Change detection outputs:
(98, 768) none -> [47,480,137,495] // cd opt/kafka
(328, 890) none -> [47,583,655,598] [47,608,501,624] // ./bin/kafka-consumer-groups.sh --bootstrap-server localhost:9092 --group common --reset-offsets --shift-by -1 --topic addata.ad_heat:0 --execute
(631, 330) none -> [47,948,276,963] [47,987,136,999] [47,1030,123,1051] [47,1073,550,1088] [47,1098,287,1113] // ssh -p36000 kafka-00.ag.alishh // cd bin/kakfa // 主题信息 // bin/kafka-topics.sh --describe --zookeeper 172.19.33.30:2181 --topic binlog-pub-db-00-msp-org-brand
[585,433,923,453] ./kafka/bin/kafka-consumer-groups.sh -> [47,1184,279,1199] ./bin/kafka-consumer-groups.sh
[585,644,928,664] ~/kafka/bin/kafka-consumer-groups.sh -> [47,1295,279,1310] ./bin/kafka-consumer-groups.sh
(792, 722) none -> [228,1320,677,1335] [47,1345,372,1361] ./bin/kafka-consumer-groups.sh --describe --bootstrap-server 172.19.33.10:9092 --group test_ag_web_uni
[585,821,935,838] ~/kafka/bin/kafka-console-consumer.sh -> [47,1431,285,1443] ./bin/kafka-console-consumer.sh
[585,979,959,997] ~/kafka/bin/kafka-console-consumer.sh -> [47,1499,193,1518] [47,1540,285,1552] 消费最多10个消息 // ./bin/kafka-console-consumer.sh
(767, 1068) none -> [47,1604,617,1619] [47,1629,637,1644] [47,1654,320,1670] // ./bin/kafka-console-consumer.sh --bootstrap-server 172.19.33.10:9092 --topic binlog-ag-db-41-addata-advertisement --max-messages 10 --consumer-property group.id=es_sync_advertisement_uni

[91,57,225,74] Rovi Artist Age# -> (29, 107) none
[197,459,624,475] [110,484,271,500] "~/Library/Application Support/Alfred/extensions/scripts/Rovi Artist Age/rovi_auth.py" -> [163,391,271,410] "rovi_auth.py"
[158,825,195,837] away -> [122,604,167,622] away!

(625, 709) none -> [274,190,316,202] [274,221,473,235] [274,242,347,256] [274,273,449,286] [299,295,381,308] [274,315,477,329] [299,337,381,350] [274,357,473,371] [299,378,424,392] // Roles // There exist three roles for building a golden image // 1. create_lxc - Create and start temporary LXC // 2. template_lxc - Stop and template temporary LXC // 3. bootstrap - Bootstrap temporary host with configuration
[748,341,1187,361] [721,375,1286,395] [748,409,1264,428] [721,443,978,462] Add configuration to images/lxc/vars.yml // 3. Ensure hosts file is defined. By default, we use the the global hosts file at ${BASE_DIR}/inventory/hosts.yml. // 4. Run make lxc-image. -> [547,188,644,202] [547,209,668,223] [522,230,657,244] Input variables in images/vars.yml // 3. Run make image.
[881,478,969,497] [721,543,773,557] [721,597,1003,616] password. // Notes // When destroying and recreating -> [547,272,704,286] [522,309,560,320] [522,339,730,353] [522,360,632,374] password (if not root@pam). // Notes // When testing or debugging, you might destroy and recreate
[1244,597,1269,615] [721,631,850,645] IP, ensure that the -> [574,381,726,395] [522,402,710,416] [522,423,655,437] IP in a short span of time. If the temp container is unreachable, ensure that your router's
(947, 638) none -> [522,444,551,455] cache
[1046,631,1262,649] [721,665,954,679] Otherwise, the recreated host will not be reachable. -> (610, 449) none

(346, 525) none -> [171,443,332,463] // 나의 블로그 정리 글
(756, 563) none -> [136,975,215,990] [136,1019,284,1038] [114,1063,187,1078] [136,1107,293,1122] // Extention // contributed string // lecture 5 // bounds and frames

WHAT IS EXPECTED. Return every line from the entries that holds the string "addata".

OUTPUT.
(328, 890) none -> [47,583,655,598] [47,608,501,624] // ./bin/kafka-consumer-groups.sh --bootstrap-server localhost:9092 --group common --reset-offsets --shift-by -1 --topic addata.ad_heat:0 --execute
(767, 1068) none -> [47,1604,617,1619] [47,1629,637,1644] [47,1654,320,1670] // ./bin/kafka-console-consumer.sh --bootstrap-server 172.19.33.10:9092 --topic binlog-ag-db-41-addata-advertisement --max-messages 10 --consumer-property group.id=es_sync_advertisement_uni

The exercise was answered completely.